Nie zgadzam się z traktowaniem pijanego za kierownicą jako mordercy. Pijany, który zadźgał żonę ma zbrodnię w afekcie i chwilową niepoczytalność. Pijany, który niechcący zrzucił z balkonu kwiatek i kogoś zabił ma wypadek ze skutkiem śmiertelnym.
Powinno być też rozgraniczenie między pijanym, a osobą, która ma alkohol (w małych ilościach) we krwi. Dodatkowo powinny być ogólniedostępne i darmowe alkomaty, których wskazania byłyby zgodne z policyjnymi.

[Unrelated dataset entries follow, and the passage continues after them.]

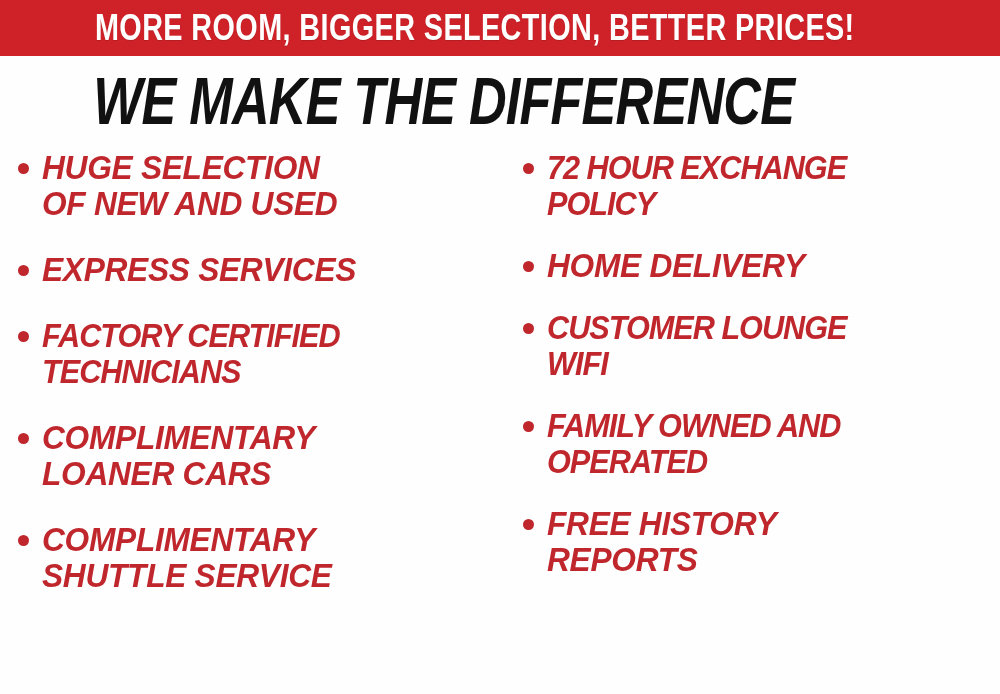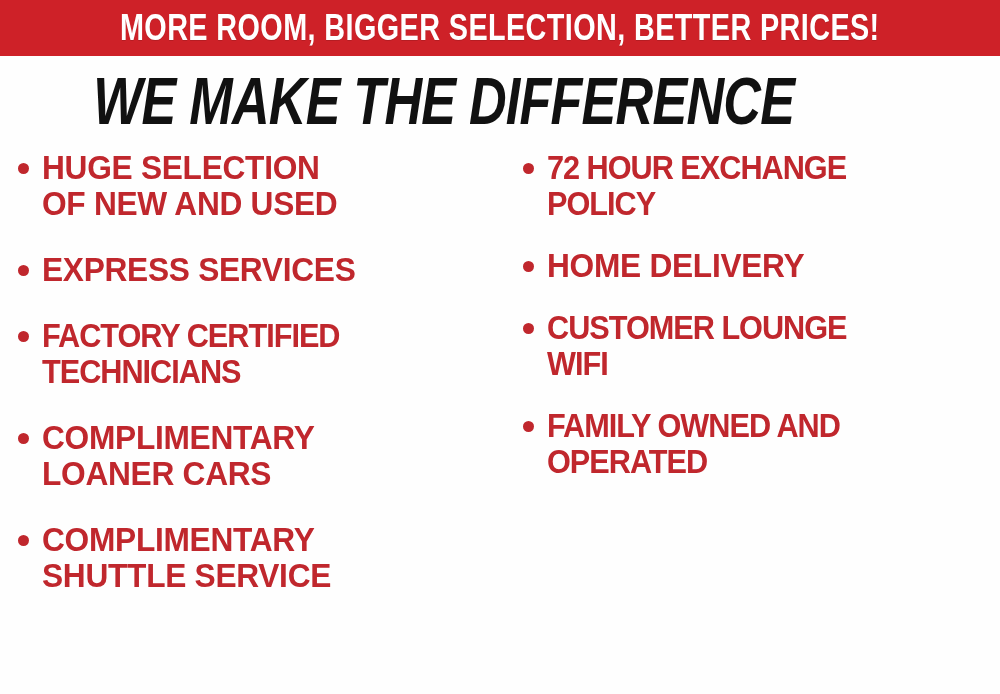"MORE ROOM, BIGGER SELECTION, BETTER" #banner { justify-content: center -> none }
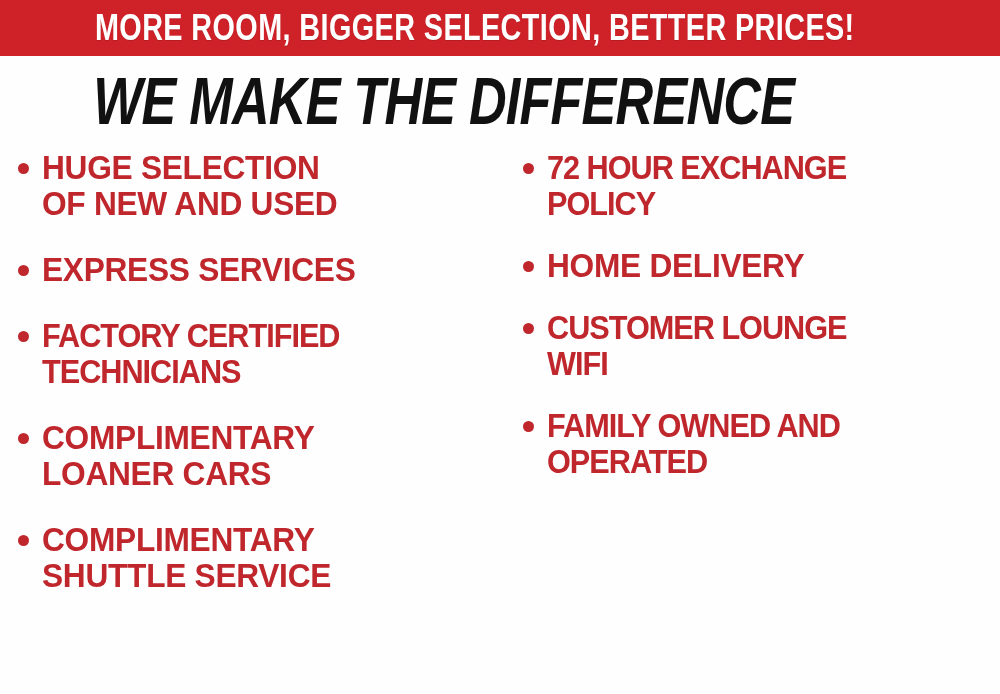"HUGE SELECTION" #columns { font-style: none -> italic }
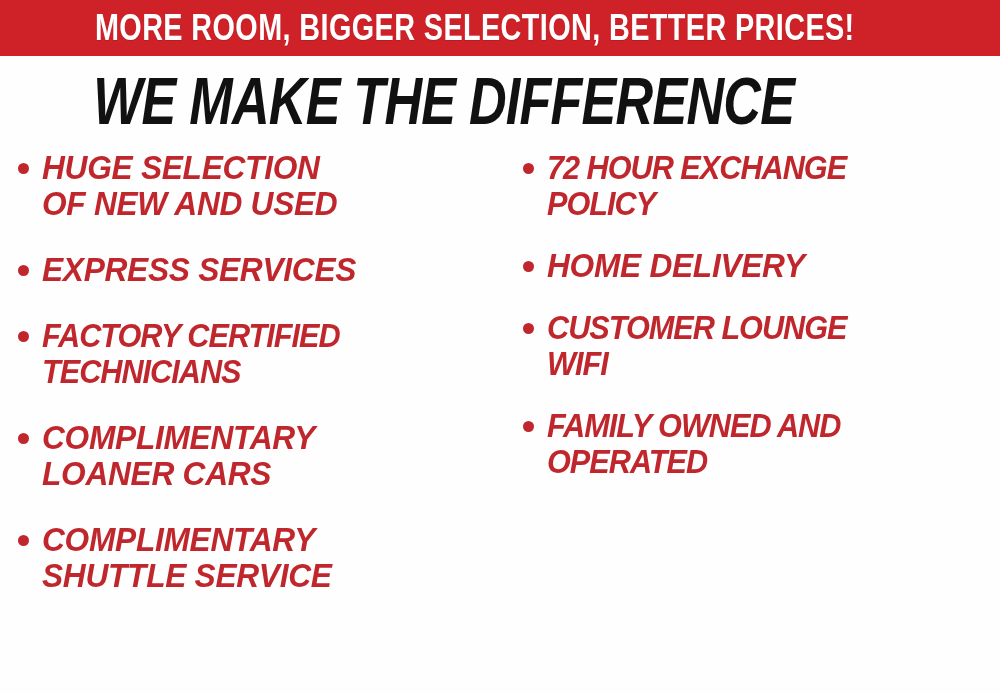"FREE HISTORY" div.bullet-item { html: none -> <div> <span></span> <span>FREE HISTORY REPORTS</span> </div> }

Sam po lepszej imprezie dla własnego komfortu chciałem się przebadać i pojechałem (autobusem) na komisariat. A tam się dowiedziałem że mnie nie przebadają i żebym sobie jechał na Kolską (drugi koniec Warszawy). Wyszedłem i dogadałem się z patrolem drogówki, który stał pod komisariatem. Przebadali mnie za zwykłe "dziękuję". I dlaczego nie można tego było zrobić na komisariacie ???
Co do kierowców to proponuję aby zakazać poruszania się po drogach na skuterach i rowerach osobom, które nie mają prawa jazdy lub odpowienio karty rowerowej/motororowerowej. To co zrobił ustawodawca to bubel jakich mało. Po moim osiedlu jeżdżą dzieci na skuterach, które nie sygnalizuja skrętów, nie patrzą w lusterka, nie używają świateł i kasków. Na tej ulicy jest duży ruch (także TiRy i autobusy). To samo tyczy się rowerzystów.
Dodatkowo obowiązek korzystania ze ścieżki rowerowej (jeśli jest) powinien być egzekwowany z całą surowością.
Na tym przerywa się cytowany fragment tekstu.